> _Entries supplied_
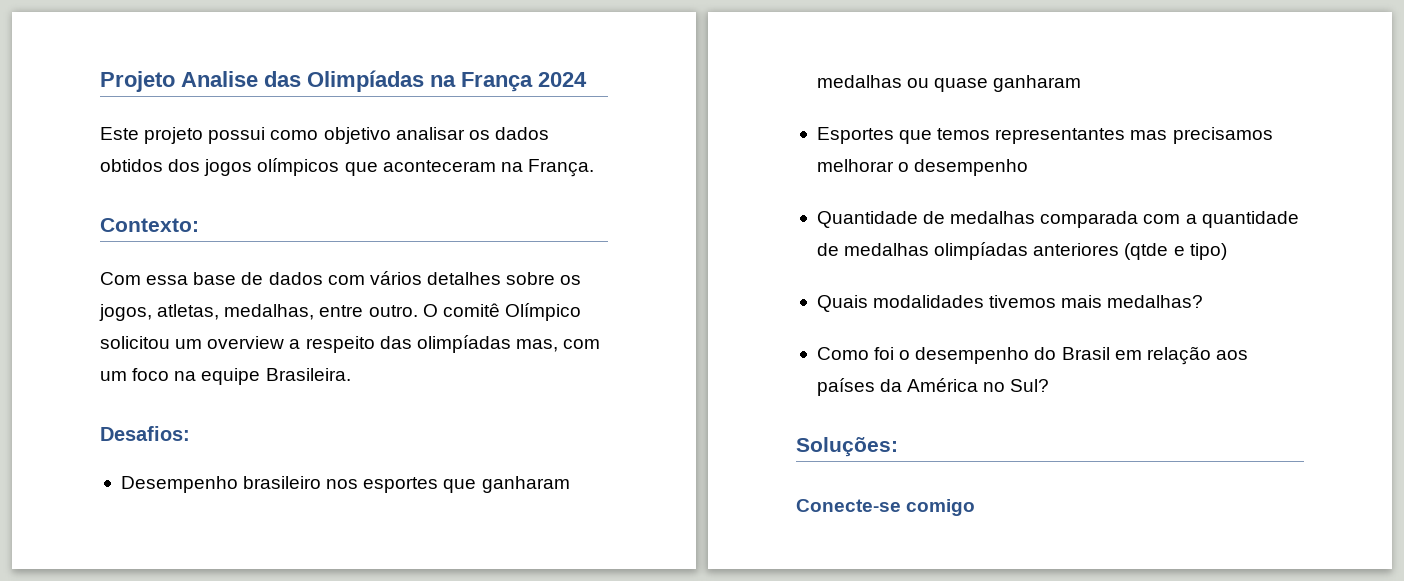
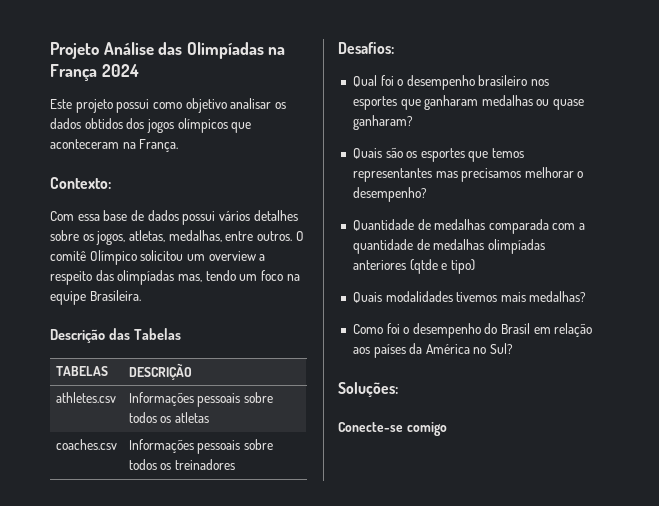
- Projeto Analise das Olimpíadas na França 2024
+ Projeto Análise das Olimpíadas na França 2024
- Com essa base de dados com vários detalhes sobre os jogos, atletas, medalhas, entre outro.
+ Com essa base de dados possui vários detalhes sobre os jogos, atletas, medalhas, entre outros.
- O comitê Olímpico solicitou um overview a respeito das olimpíadas mas, com um foco na equipe Brasileira.
+ O comitê Olímpico solicitou um overview a respeito das olimpíadas mas, tendo um foco na equipe Brasileira.
+ Descrição das Tabelas
+ TABELAS | DESCRIÇÃO
+ athletes.csv | Informações pessoais sobre todos os atletas
+ coaches.csv | Informações pessoais sobre todos os treinadores
  Desafios:
- Desempenho brasileiro nos esportes que ganharam medalhas ou quase ganharam
- Esportes que temos representantes mas precisamos melhorar o desempenho
+ Qual foi o desempenho brasileiro nos esportes que ganharam medalhas ou quase ganharam?
+ Quais são os esportes que temos representantes mas precisamos melhorar o desempenho?

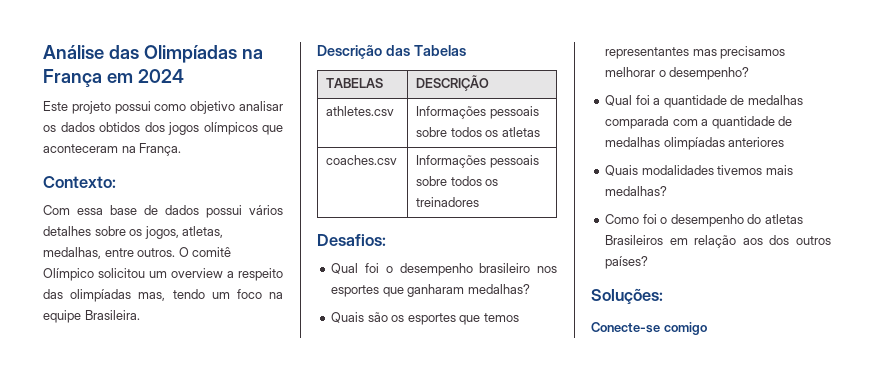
- Projeto Análise das Olimpíadas na França 2024
+ Análise das Olimpíadas na França em 2024
- Qual foi o desempenho brasileiro nos esportes que ganharam medalhas ou quase ganharam?
+ Qual foi o desempenho brasileiro nos esportes que ganharam medalhas?
- Quantidade de medalhas comparada com a quantidade de medalhas olimpíadas anteriores (qtde e tipo)
+ Qual foi a quantidade de medalhas comparada com a quantidade de medalhas olimpíadas anteriores
- Como foi o desempenho do Brasil em relação aos países da América no Sul?
+ Como foi o desempenho do atletas Brasileiros em relação aos dos outros países?

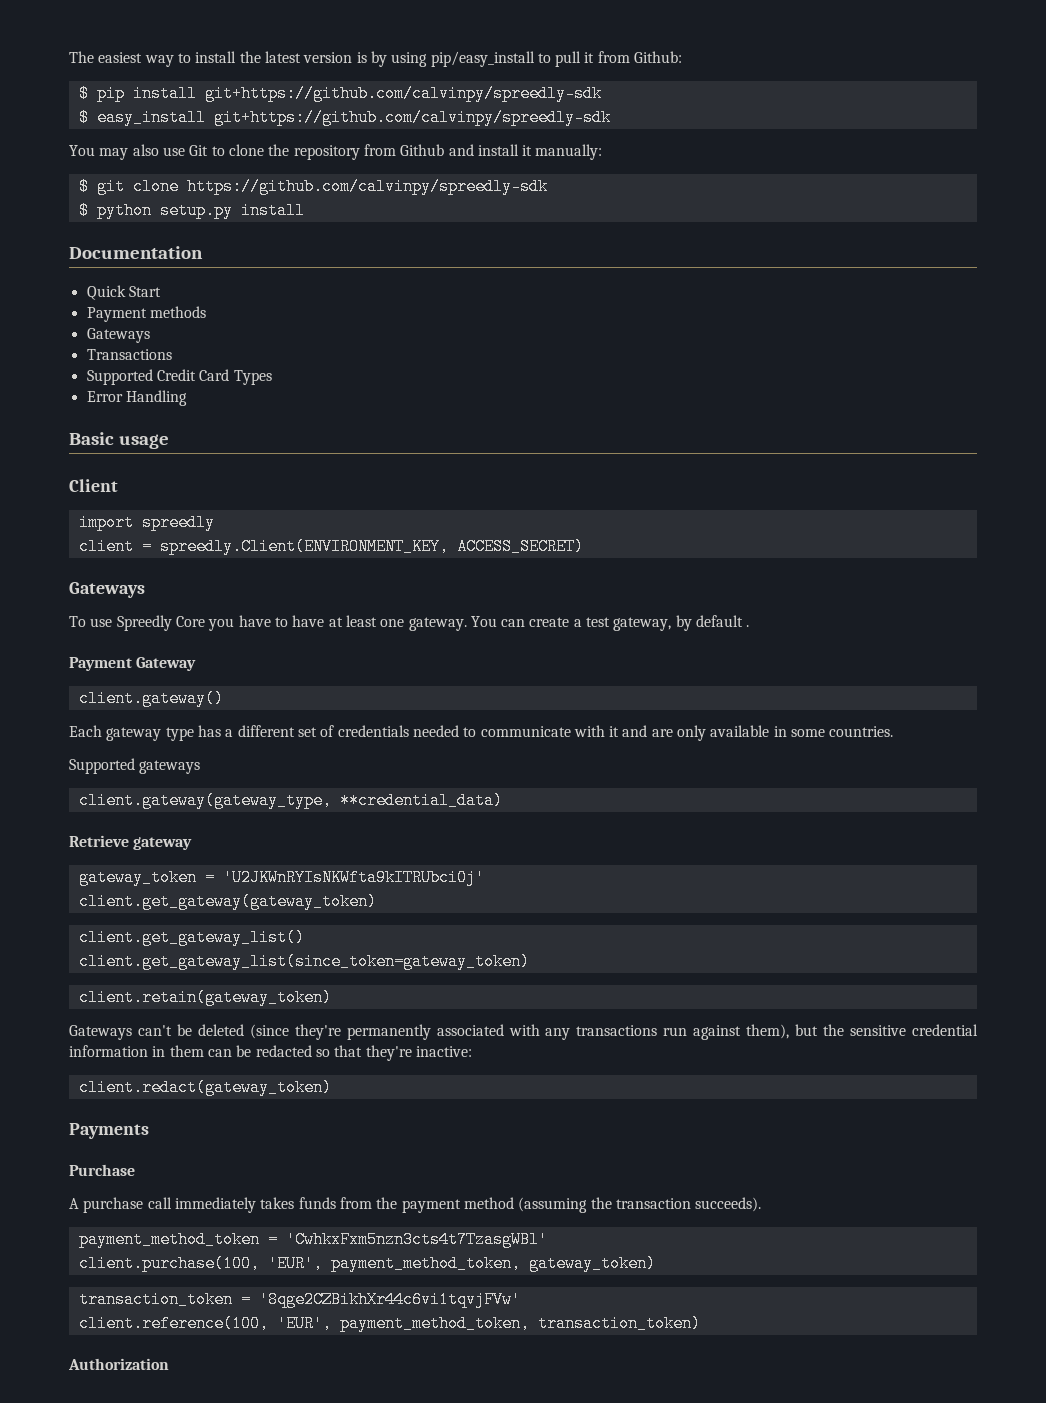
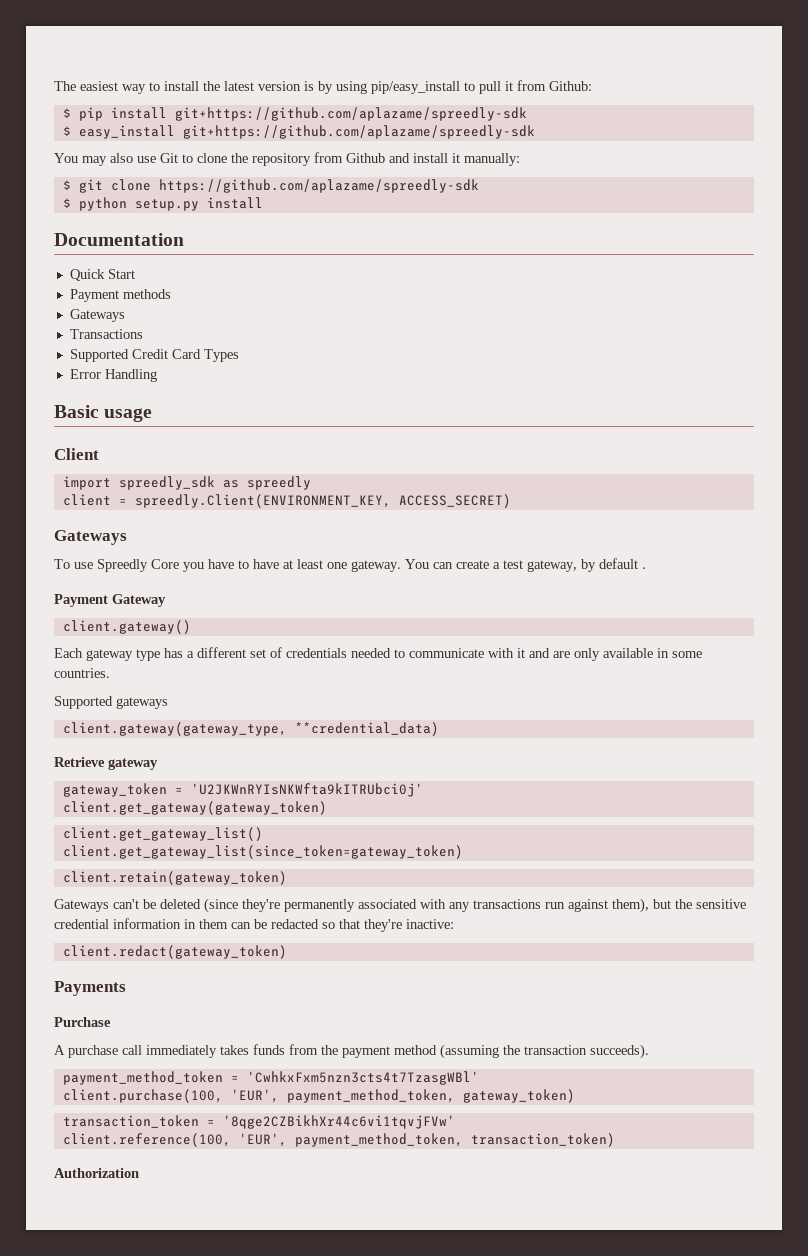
- $ pip install git+https://github.com/calvinpy/spreedly-sdk
+ $ pip install git+https://github.com/aplazame/spreedly-sdk
- $ easy_install git+https://github.com/calvinpy/spreedly-sdk
+ $ easy_install git+https://github.com/aplazame/spreedly-sdk
- $ git clone https://github.com/calvinpy/spreedly-sdk
+ $ git clone https://github.com/aplazame/spreedly-sdk
- import spreedly
+ import spreedly_sdk as spreedly

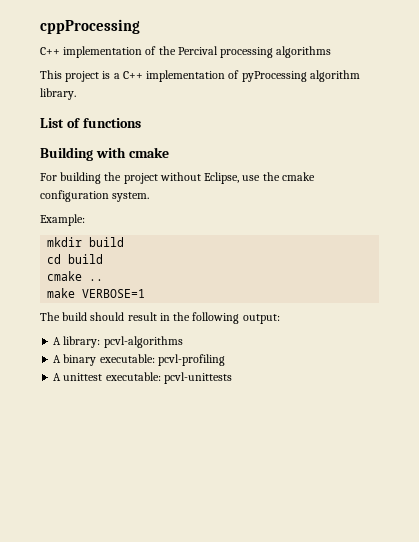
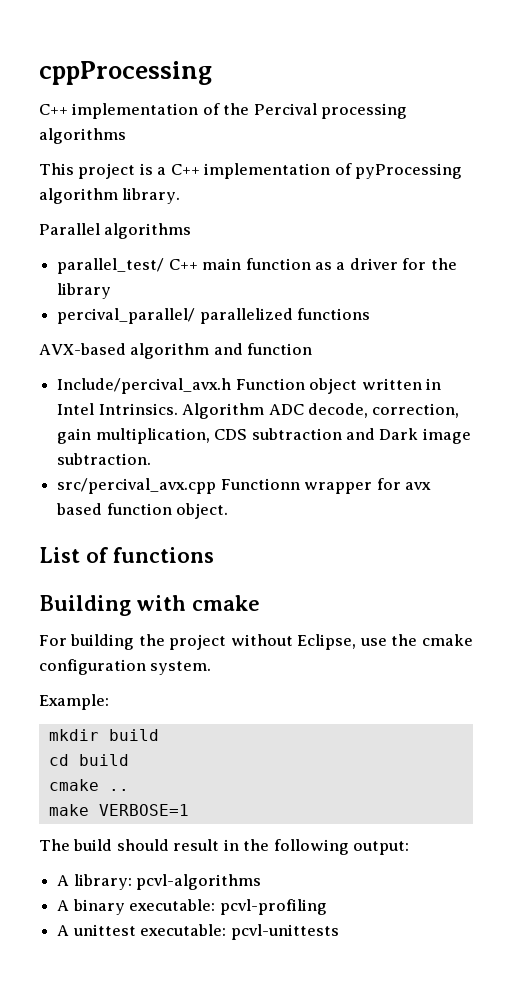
+ Parallel algorithms
+ parallel_test/ C++ main function as a driver for the library
+ percival_parallel/ parallelized functions
+ AVX-based algorithm and function
+ Include/percival_avx.h Function object written in Intel Intrinsics. Algorithm ADC decode, correction, gain multiplication, CDS subtraction and Dark image subtraction.
+ src/percival_avx.cpp Functionn wrapper for avx based function object.

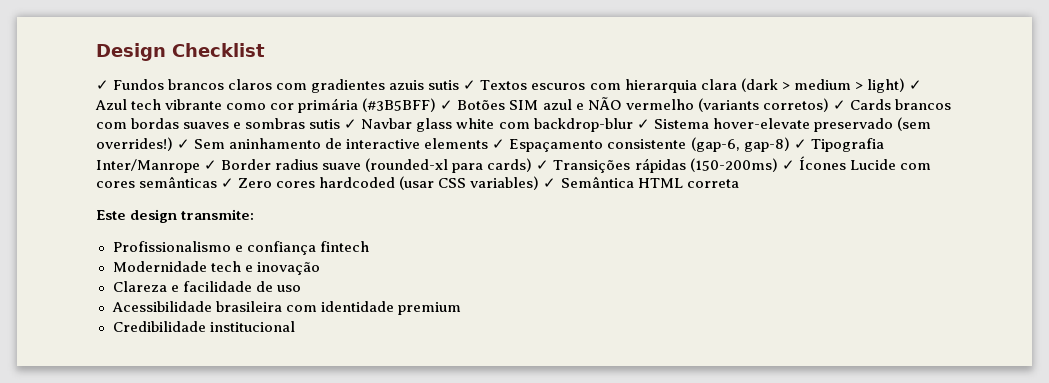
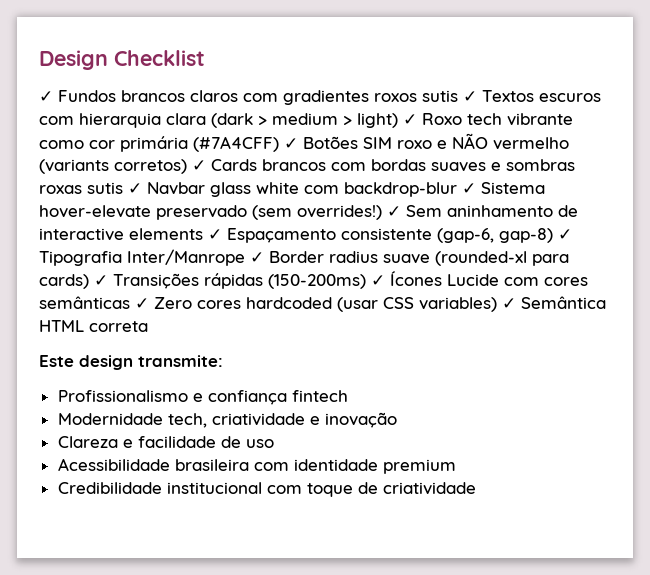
- ✓ Fundos brancos claros com gradientes azuis sutis ✓ Textos escuros com hierarquia clara (dark > medium > light) ✓ Azul tech vibrante como cor primária (#3B5BFF) ✓ Botões SIM azul e NÃO vermelho (variants corretos) ✓ Cards brancos com bordas suaves e sombras sutis ✓ Navbar glass white com backdrop-blur ✓ Sistema hover-elevate preservado (sem overrides!)
+ ✓ Fundos brancos claros com gradientes roxos sutis ✓ Textos escuros com hierarquia clara (dark > medium > light) ✓ Roxo tech vibrante como cor primária (#7A4CFF) ✓ Botões SIM roxo e NÃO vermelho (variants corretos) ✓ Cards brancos com bordas suaves e sombras roxas sutis ✓ Navbar glass white com backdrop-blur ✓ Sistema hover-elevate preservado (sem overrides!)
- Modernidade tech e inovação
+ Modernidade tech, criatividade e inovação
- Credibilidade institucional
+ Credibilidade institucional com toque de criatividade

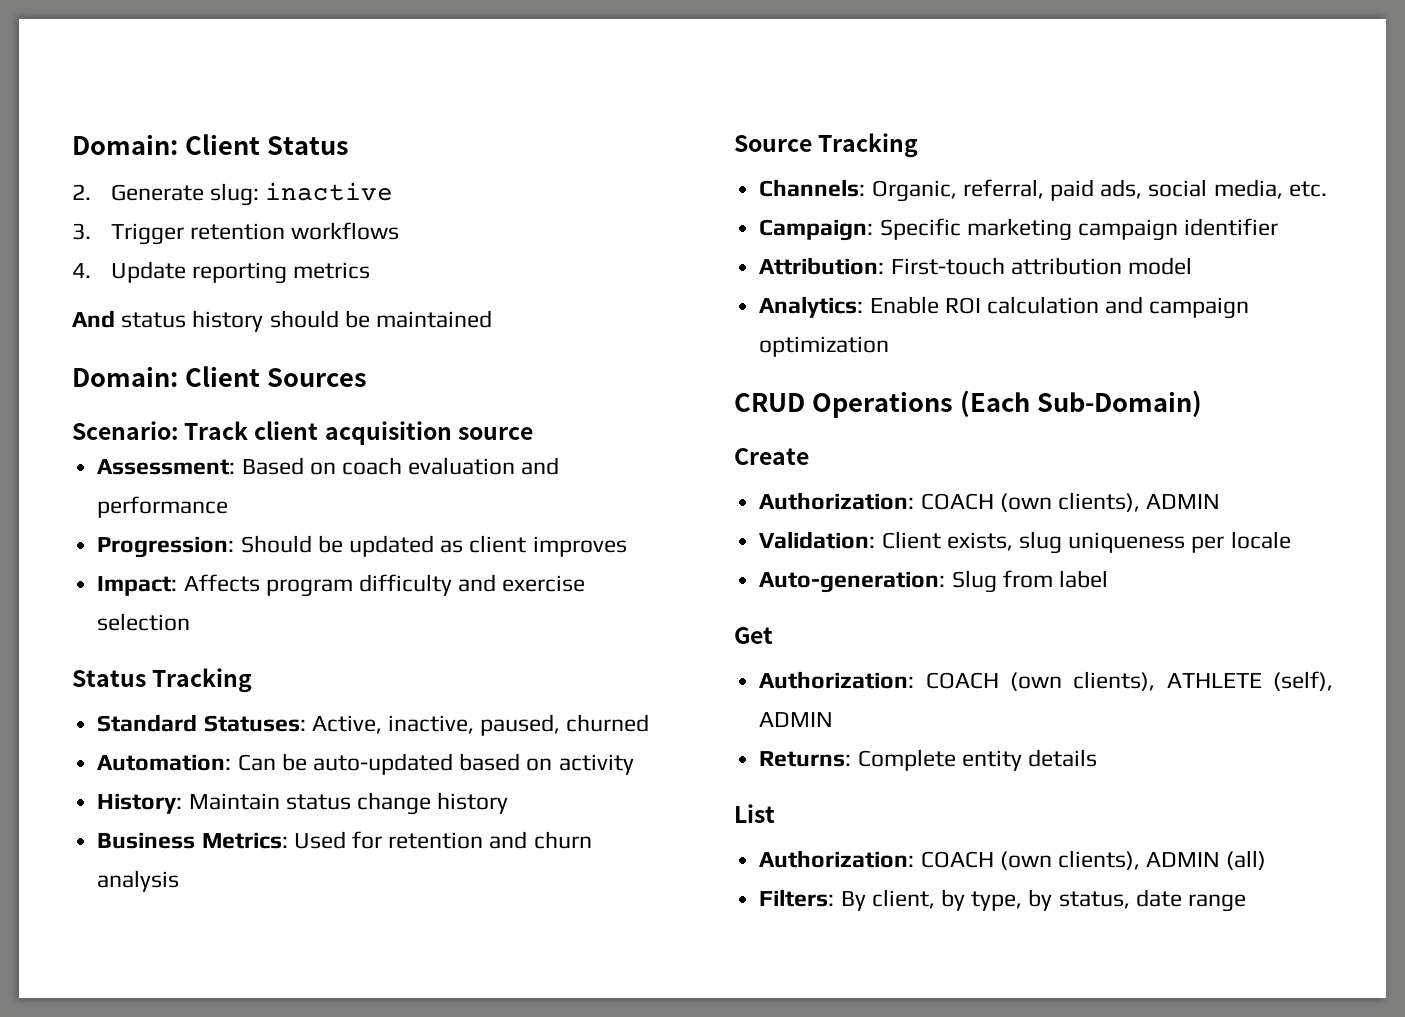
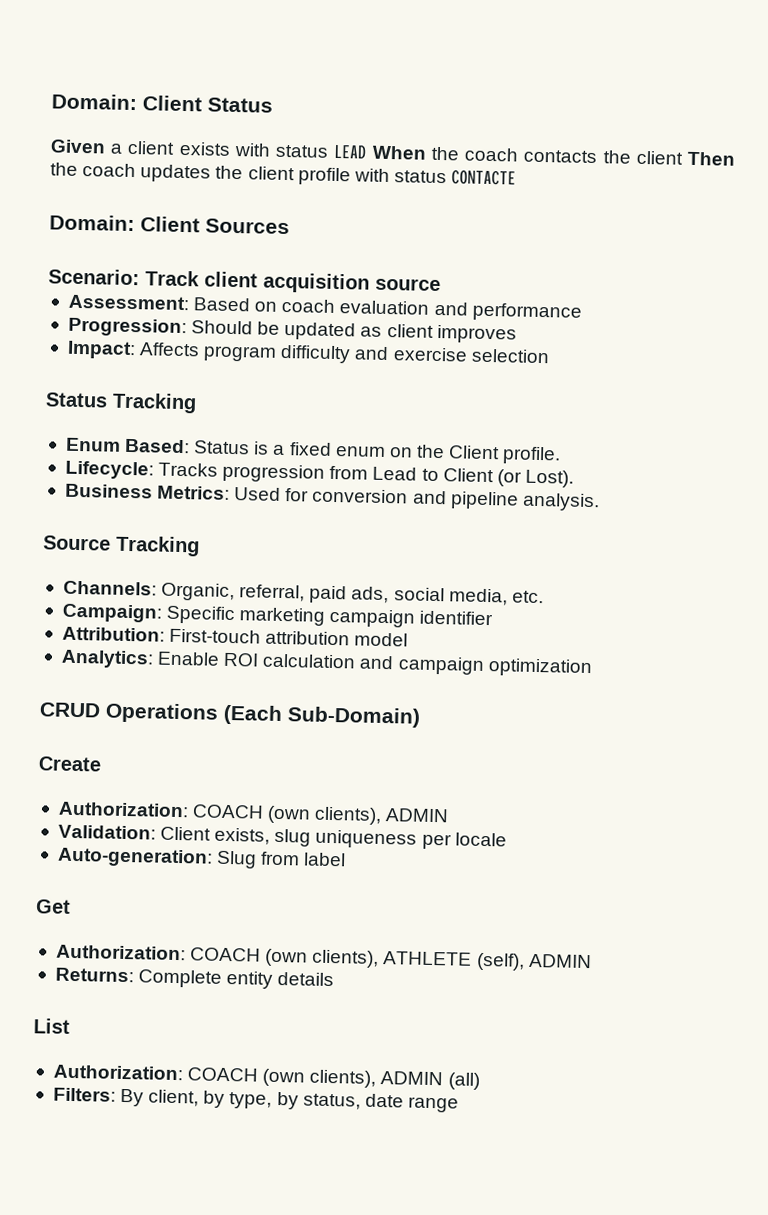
- 2. Generate slug: inactive
- 3. Trigger retention workflows
- 4. Update reporting metrics
- And status history should be maintained
+ Given a client exists with status LEAD When the coach contacts the client Then the coach updates the client profile with status CONTACTE
- Standard Statuses: Active, inactive, paused, churned
- Automation: Can be auto-updated based on activity
- History: Maintain status change history
+ Enum Based: Status is a fixed enum on the Client profile.
+ Lifecycle: Tracks progression from Lead to Client (or Lost).
- Business Metrics: Used for retention and churn analysis
+ Business Metrics: Used for conversion and pipeline analysis.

> _Exercise aim_
All lines above from the one containing "with status CONTACTE" to the one containing "- Automation: Can" must be repeated exactly, both lines included, and no others.

> _Written reply_
+ Given a client exists with status LEAD When the coach contacts the client Then the coach updates the client profile with status CONTACTE
- Standard Statuses: Active, inactive, paused, churned
- Automation: Can be auto-updated based on activity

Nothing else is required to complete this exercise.